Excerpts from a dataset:
"""

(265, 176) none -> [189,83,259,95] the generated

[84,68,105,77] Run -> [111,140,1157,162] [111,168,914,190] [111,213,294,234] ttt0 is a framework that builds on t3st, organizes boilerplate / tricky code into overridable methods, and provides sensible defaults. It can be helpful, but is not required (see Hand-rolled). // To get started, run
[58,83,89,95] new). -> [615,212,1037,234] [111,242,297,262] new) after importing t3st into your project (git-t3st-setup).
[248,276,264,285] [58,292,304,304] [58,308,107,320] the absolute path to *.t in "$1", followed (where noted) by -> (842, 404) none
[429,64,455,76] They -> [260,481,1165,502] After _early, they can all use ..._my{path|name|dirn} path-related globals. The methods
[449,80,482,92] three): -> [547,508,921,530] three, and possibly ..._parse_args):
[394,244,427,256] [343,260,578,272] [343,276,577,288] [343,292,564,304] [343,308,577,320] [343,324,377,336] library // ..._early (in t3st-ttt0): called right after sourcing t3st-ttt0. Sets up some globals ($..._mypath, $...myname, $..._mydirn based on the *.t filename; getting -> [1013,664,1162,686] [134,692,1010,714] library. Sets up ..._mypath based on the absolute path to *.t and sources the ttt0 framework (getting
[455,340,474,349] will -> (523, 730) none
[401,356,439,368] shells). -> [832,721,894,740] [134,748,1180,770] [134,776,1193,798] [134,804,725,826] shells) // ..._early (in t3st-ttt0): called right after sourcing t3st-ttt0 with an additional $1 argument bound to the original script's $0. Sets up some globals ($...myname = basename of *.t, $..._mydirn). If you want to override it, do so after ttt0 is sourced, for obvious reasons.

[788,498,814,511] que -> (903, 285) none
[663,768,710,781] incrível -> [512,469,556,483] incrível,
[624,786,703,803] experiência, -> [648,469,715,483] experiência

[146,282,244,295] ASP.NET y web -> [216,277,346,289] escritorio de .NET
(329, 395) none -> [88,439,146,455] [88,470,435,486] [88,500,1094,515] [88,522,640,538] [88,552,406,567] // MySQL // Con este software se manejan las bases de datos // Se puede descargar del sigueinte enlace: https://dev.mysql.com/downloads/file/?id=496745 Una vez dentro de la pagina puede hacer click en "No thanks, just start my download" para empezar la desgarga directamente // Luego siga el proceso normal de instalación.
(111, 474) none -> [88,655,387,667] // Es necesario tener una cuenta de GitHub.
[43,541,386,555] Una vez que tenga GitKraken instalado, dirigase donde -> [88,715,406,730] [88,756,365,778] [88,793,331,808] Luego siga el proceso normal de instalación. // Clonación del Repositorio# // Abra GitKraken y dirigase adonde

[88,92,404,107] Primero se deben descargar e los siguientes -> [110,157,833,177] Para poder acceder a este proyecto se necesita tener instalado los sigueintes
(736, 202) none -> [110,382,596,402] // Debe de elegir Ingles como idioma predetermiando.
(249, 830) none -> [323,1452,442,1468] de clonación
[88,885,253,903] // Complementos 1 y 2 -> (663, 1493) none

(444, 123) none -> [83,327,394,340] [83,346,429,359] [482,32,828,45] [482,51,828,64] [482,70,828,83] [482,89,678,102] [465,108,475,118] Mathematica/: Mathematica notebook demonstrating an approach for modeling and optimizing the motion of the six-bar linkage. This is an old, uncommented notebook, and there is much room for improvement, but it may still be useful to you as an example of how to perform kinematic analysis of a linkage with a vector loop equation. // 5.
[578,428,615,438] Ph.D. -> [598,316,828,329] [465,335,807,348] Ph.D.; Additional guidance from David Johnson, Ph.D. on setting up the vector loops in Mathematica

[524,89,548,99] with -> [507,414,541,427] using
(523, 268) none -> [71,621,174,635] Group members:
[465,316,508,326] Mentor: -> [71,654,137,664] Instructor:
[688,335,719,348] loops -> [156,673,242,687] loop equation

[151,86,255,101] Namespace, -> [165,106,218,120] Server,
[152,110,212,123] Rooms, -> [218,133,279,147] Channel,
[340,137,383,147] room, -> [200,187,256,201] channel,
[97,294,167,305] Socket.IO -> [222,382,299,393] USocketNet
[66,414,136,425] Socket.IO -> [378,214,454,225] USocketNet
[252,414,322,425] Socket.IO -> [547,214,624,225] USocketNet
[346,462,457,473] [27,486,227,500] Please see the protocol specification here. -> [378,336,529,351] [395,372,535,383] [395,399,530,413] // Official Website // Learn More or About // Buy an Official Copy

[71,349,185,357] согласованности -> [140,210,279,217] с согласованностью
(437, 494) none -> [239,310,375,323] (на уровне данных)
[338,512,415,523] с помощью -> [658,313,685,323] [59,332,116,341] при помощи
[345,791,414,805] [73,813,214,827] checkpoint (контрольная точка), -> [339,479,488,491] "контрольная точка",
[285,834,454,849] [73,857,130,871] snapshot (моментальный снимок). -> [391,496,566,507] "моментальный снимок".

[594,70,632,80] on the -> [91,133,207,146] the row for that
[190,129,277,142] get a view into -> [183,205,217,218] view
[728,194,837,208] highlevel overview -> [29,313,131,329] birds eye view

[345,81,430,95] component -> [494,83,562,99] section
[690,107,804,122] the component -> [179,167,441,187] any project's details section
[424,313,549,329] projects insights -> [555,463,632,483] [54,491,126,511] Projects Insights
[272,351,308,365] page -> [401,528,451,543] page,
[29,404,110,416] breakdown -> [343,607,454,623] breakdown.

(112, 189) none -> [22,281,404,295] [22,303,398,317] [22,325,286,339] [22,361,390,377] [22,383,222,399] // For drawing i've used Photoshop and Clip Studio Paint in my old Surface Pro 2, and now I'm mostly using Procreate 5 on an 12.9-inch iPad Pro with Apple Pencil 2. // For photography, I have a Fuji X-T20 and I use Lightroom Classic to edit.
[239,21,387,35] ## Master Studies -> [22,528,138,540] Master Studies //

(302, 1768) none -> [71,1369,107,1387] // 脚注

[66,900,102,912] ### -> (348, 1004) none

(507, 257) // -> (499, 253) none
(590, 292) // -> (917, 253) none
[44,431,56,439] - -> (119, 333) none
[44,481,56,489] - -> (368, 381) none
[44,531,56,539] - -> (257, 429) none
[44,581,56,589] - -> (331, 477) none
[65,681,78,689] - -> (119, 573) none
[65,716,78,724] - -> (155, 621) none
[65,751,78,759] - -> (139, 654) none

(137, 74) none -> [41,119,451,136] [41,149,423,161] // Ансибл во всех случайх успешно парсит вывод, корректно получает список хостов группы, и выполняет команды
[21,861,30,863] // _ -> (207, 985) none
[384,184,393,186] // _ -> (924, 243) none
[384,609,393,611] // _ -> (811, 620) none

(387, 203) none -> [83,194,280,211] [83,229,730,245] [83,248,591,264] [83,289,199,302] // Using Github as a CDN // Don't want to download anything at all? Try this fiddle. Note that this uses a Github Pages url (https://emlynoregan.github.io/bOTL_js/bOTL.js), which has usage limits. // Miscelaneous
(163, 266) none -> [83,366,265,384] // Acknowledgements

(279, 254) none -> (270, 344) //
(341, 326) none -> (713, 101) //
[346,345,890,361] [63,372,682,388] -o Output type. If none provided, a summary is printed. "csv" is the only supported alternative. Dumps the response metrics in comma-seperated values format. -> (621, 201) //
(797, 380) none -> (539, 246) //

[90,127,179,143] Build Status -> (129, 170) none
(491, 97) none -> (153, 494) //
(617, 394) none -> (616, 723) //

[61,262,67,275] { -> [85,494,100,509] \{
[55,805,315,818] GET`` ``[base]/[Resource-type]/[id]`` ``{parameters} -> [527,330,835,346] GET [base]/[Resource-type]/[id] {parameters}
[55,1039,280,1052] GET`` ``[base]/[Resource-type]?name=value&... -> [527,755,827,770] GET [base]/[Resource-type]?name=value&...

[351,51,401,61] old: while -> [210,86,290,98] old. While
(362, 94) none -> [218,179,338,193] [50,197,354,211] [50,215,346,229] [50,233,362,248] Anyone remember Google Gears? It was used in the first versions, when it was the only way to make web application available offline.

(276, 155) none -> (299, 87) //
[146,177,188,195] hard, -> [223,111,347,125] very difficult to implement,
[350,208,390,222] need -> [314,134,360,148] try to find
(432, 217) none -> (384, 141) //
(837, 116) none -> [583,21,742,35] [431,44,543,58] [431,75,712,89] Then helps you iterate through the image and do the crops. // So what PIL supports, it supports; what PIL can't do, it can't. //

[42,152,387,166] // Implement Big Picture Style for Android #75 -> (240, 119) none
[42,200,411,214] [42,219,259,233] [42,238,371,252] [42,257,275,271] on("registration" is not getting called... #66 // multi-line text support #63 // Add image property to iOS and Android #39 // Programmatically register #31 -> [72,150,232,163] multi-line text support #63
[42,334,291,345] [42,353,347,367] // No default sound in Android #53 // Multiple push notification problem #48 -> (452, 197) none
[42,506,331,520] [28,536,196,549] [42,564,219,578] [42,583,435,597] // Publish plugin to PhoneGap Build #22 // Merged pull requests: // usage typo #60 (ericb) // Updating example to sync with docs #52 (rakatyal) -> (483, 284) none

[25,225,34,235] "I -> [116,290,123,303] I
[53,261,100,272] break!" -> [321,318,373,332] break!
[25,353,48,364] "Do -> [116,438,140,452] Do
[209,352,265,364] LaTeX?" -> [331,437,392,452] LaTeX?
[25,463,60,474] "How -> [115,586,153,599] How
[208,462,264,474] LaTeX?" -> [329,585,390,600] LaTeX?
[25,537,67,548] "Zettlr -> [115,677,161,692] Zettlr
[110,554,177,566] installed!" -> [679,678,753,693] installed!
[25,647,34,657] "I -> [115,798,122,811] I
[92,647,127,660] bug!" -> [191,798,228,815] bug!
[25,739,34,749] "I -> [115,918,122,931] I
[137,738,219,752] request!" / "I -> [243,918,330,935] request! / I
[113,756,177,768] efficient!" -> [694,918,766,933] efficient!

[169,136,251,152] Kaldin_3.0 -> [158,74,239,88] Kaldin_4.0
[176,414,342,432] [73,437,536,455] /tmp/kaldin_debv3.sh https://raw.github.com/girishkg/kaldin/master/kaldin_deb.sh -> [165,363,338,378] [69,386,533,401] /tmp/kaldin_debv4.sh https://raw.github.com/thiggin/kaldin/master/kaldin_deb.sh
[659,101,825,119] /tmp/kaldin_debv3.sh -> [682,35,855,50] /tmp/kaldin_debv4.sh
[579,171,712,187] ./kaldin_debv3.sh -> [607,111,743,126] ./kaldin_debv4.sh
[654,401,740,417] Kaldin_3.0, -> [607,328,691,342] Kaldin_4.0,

"""

REQUIRED ACTION: Once you find the line with "(362, 94) none" above, print it and every line after it up to and including the line with "(276, 155) none -> (299, 87) //", exactly as written and nothing else.

OUTPUT OF THE TASK:
(362, 94) none -> [218,179,338,193] [50,197,354,211] [50,215,346,229] [50,233,362,248] Anyone remember Google Gears? It was used in the first versions, when it was the only way to make web application available offline.

(276, 155) none -> (299, 87) //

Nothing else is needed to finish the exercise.